I have argued above that if we accept a concept of happiness such as those of Haybron and Kauppinen that the separation thesis is false. I will now suggest that if we accept Haybron’s concept which includes endorsement that we must also accept that it is a necessary condition for happiness that we love in some basic way. It is important to be clear what I am not suggesting here. I am not suggesting that basic loving is a sufficient condition for happiness. According to Haybron’s account of happiness for someone to be happy means his emotional condition is broadly positive, this means even if loving increases his positive emotional state this increase might be outweighed by other factors. Nor am I suggesting that being loved is necessary for happiness. I do however believe being loved usually increases someone’s happiness. However this is not true in all cases, for instance someone might be loved by another who is not his partner and this love may cause him unhappiness. I am simply suggesting that basic loving is a necessary prerequisite for someone to be actually happy. Once again it is important to note what I am not suggesting. I am not suggesting a disposition for basic loving is sufficient for happiness. A hostage held by terrorists may have a disposition to love, but be far from happy. I am simply suggesting that actual basic loving is necessary for happiness. A disposition for basic loving of course forms part of a disposition to be happy.

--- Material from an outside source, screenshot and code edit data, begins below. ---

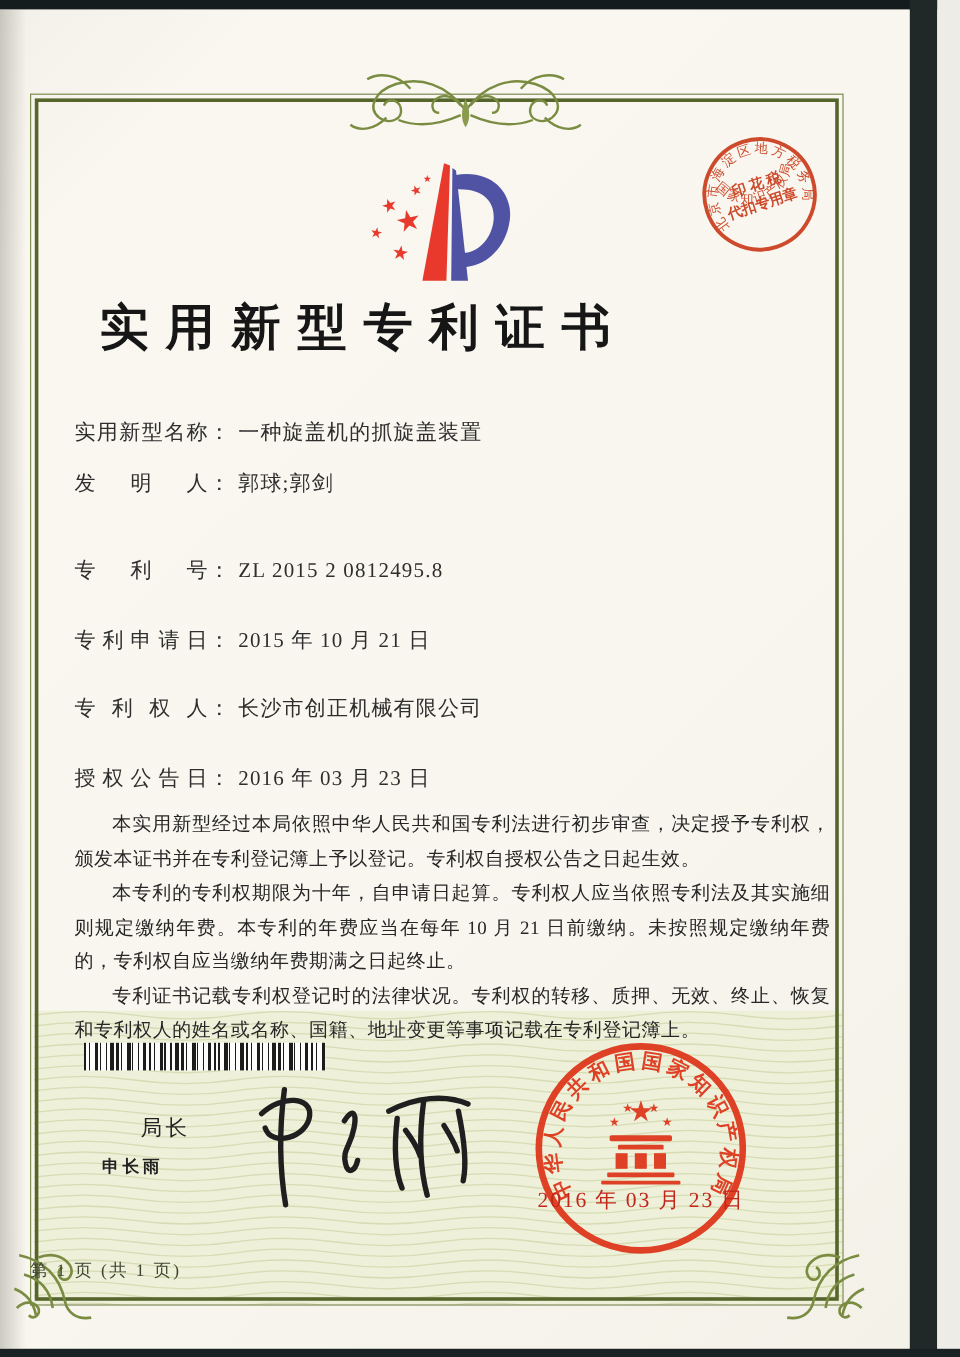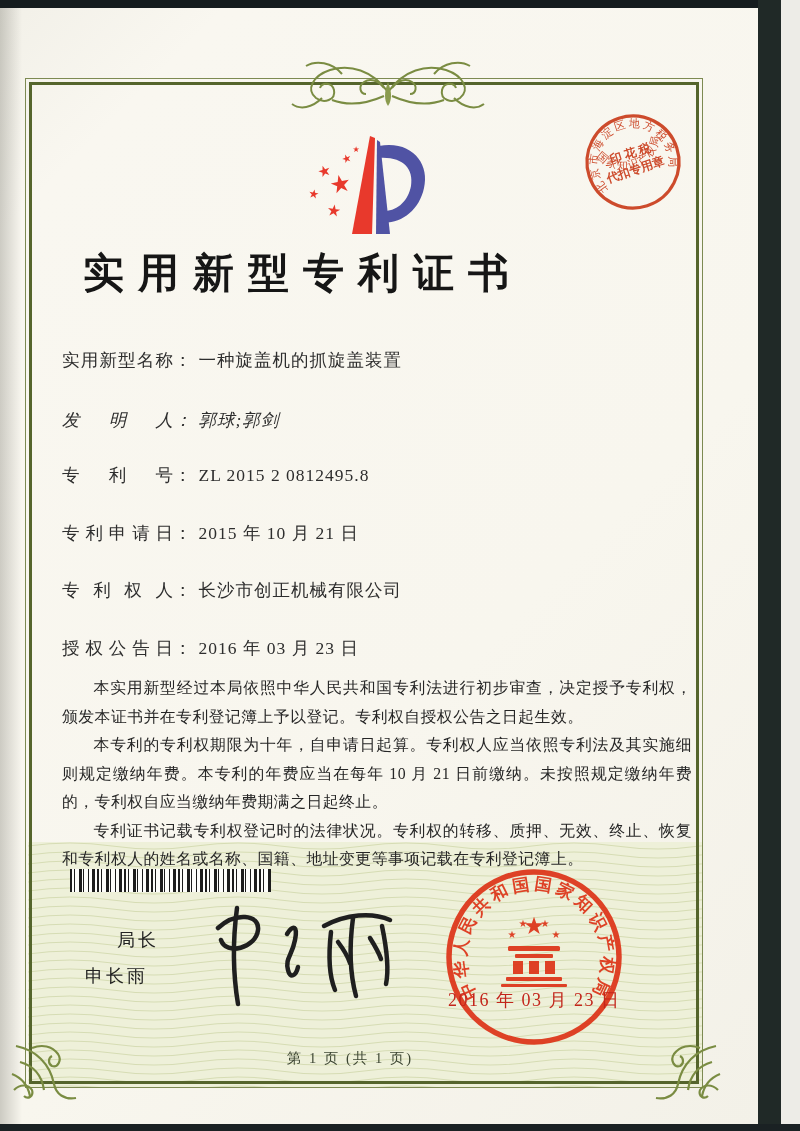--- a/index.html
+++ b/index.html
@@ -31,41 +31,41 @@
 
   .logo { left:300px; top:122px; width:150px; height:112px; }
 
   .title { left:25px; top:238px; width:542px; text-align:center;
            font-size:41px; font-weight:bold; color:#161616; letter-spacing:14px; text-indent:14px; }
 
   .fields { left:62px; top:340px; width:620px; }
   .field-row { position:absolute; left:0; width:620px; font-size:17.5px; color:#2e2e2e; letter-spacing:1px; white-space:nowrap; }
   .field-label { display:inline-block; width:112px; text-align:justify; text-align-last:justify; }
   .field-sep { display:inline-block; margin-right:6px; }
-  .fr0 { top:0; } .fr1 { top:60px;font-style:italic; } .fr2 { top:115px; } .fr3 { top:173px; } .fr4 { top:230px; } .fr5 { top:288px; }
+  .fr0 { top:0; } .fr1 { top:42px; } .fr2 { top:115px; } .fr3 { top:173px; } .fr4 { top:230px; } .fr5 { top:288px; }
 
   .body-text { left:62px; top:666px; width:630px; color:#262626; }
   .body-text p { font-size:15.8px; line-height:28.5px; text-align:justify; text-indent:2em; letter-spacing:.5px; }
 
   .barcode { left:70px; top:861px; width:201px; height:23px;
     background:repeating-linear-gradient(90deg,
       #1c1c1c 0 2px, #fdfdfb 2px 4px, #1c1c1c 4px 5px, #fdfdfb 5px 9px,
       #1c1c1c 9px 12px, #fdfdfb 12px 13px, #1c1c1c 13px 14px, #fdfdfb 14px 18px,
       #1c1c1c 18px 19px, #fdfdfb 19px 22px, #1c1c1c 22px 25px, #fdfdfb 25px 27px); }
 
   .sig-title { left:85px; top:920px; font-size:18px; color:#222; letter-spacing:3px;margin-left:32px; }
-  .sig-name  { left:85px; top:956px; font-size:18px; color:#222; letter-spacing:3px; }
+  .sig-name  { left:85px; top:956px; font-size:14px; color:#222; letter-spacing:3px;font-weight:bold; }
   .signature-svg { left:190px; top:888px; width:225px; height:118px; }
 
   .seal-svg { left:443px; top:858px; width:182px; height:182px; }
   .seal-date { left:448px; top:980px; font-size:18px; color:#c3251b; letter-spacing:1.5px; white-space:nowrap; }
 
   .tax-stamp { left:577px; top:96px; width:112px; height:116px; }
 
-  .footer { left:25px; top:1041px; width:650px; text-align:center; font-size:14.5px; color:#3c4532; letter-spacing:2px; }
+  .footer { left:25px; top:1041px; width:650px; font-size:14.5px; color:#3c4532; letter-spacing:2px; }
 
   .ornament-top { left:272px; top:44px; width:232px; height:62px; }
   .ornament-bl  { left:6px;  top:1032px; width:78px; height:66px; }
   .ornament-br  { left:648px; top:1032px; width:78px; height:66px; transform:scaleX(-1); }
 </style>
 </head>
 <body>
 
 <div class="abs edge-top"></div>
 <div class="abs edge-right"></div>

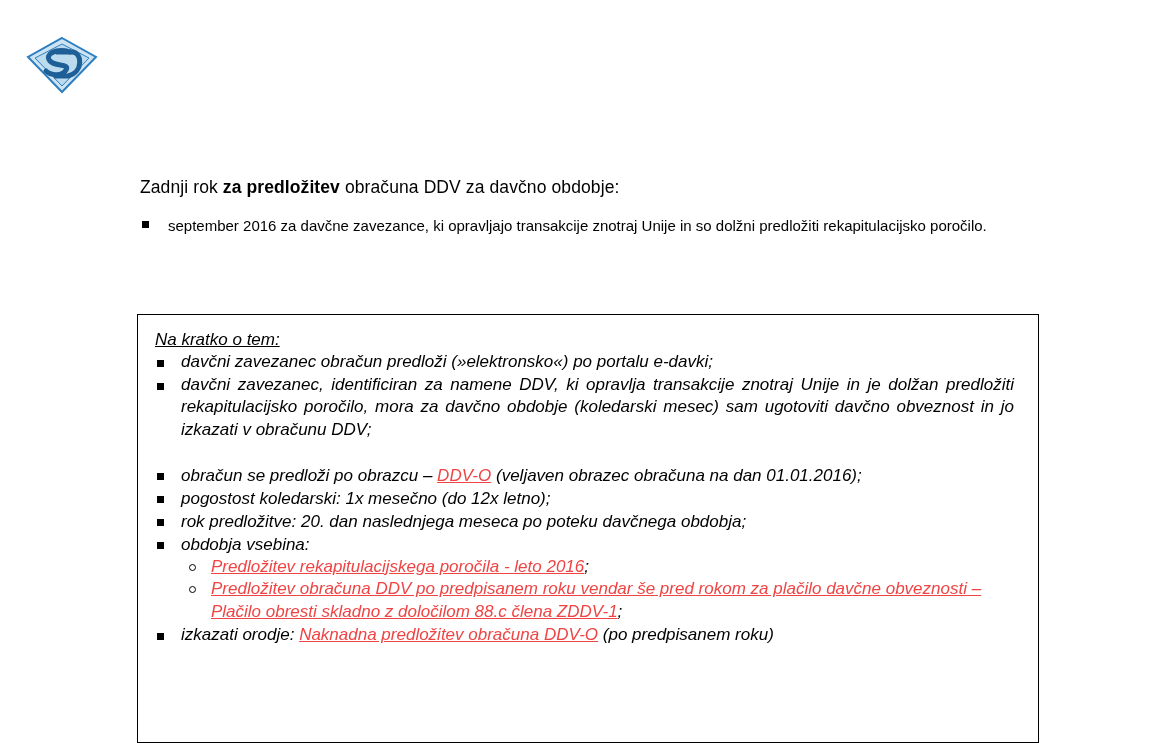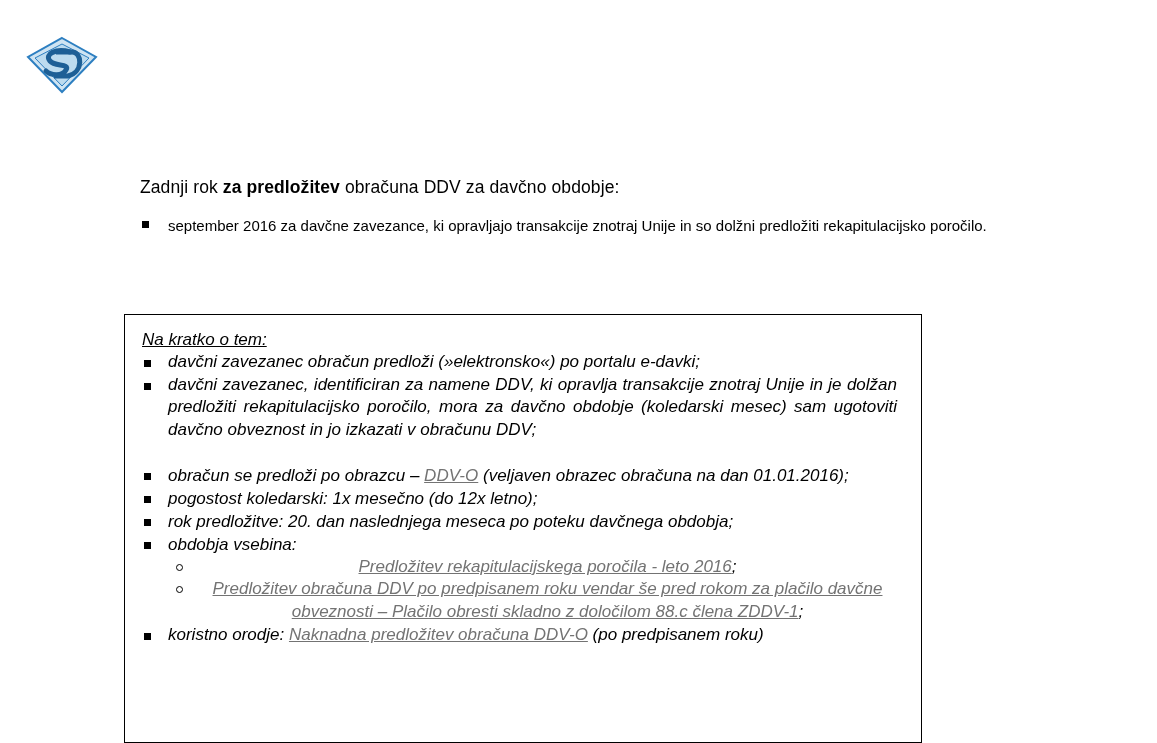--- a/index.html
+++ b/index.html
@@ -53,23 +53,23 @@
     left: 2px;
     top: 0.52em;
     width: 7px;
     height: 7px;
     background: #000;
   }
 
   
   .box {
     position: absolute;
-    left: 124px;
+    left: 137px;
     top: 314px;
-    width: 798px;
+    width: 902px;
     border: 1.5px solid #000;
     box-sizing: border-box;
     padding: 14px 24px 8px 11px;
     overflow: hidden;
     height: 429px;
   }
   .box-title {
     font-style: italic;
     font-size: 17px;
     text-decoration: underline;
@@ -105,34 +105,34 @@
     list-style: none;
     margin: 0;
     padding: 0;
   }
   ul.lvl2 > li {
     position: relative;
     padding-left: 30px;
     font-style: italic;
     font-size: 17px;
     line-height: 1.32;
-    text-align: center;
+    text-align: left;
   }
   ul.lvl2 > li > .circ {
     position: absolute;
     left: 8px;
     top: 0.45em;
     width: 7px;
     height: 7px;
     border: 1.4px solid #000;
     border-radius: 50%;
     box-sizing: border-box;
   }
   a.link {
-    color: #737373;
+    color: #ef4444;
     text-decoration: underline;
     font-style: italic;
   }
   .cut {
     position: relative;
   }
 </style>
 </head>
 <body>
 
@@ -189,16 +189,16 @@
           <a class="link" href="#">Predložitev rekapitulacijskega poročila - leto 2016</a><span>;</span>
         </li>
         <li>
           <span class="circ"></span>
           <a class="link" href="#">Predložitev obračuna DDV po predpisanem roku vendar še pred rokom za plačilo davčne obveznosti – Plačilo obresti skladno z določilom 88.c člena ZDDV-1</a><span>;</span>
         </li>
       </ul>
     </li>
     <li class="cut">
       <span class="sq"></span>
-      <span>koristno orodje: </span><a class="link" href="#">Naknadna predložitev obračuna DDV-O</a><span> (po predpisanem roku)</span>
+      <span>izkazati orodje: </span><a class="link" href="#">Naknadna predložitev obračuna DDV-O</a><span> (po predpisanem roku)</span>
     </li>
   </ul>
 </div>
 
 </body></html>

If it is accepted that the ability to love is a necessary element of happiness it might be thought that enhancing this element will increase our happiness. I have argued in ‘meaning and happiness’ that this is not so. It is not so because someone cannot simply decide to love someone or something. Love is not a matter of choice. Perhaps the best we can do is to situate ourselves in circumstances in which love might grow naturally.

  1. Roy Baumeister, Kathleen Vohs, Jennifer Aaker & Emily Garbinsky, 2013, Some key differences between a happy life and a meaningful life, The Journal of Positive Psychology, 2013, volume 8(6)
  2. Christine Korsgaard, 2009, Self-Constitution, Oxford University Press, section 1.1.1.
  3. Daniel Haybron, 2008, The Pursuit of Unhappiness, Oxford, page 147.
  4. Bennett Helm, 2010, Love, Friendship & the Self, Oxford.
  5. Frankfurt, 1999, Necessity, Volition, and Love. Cambridge University Press. Page 129.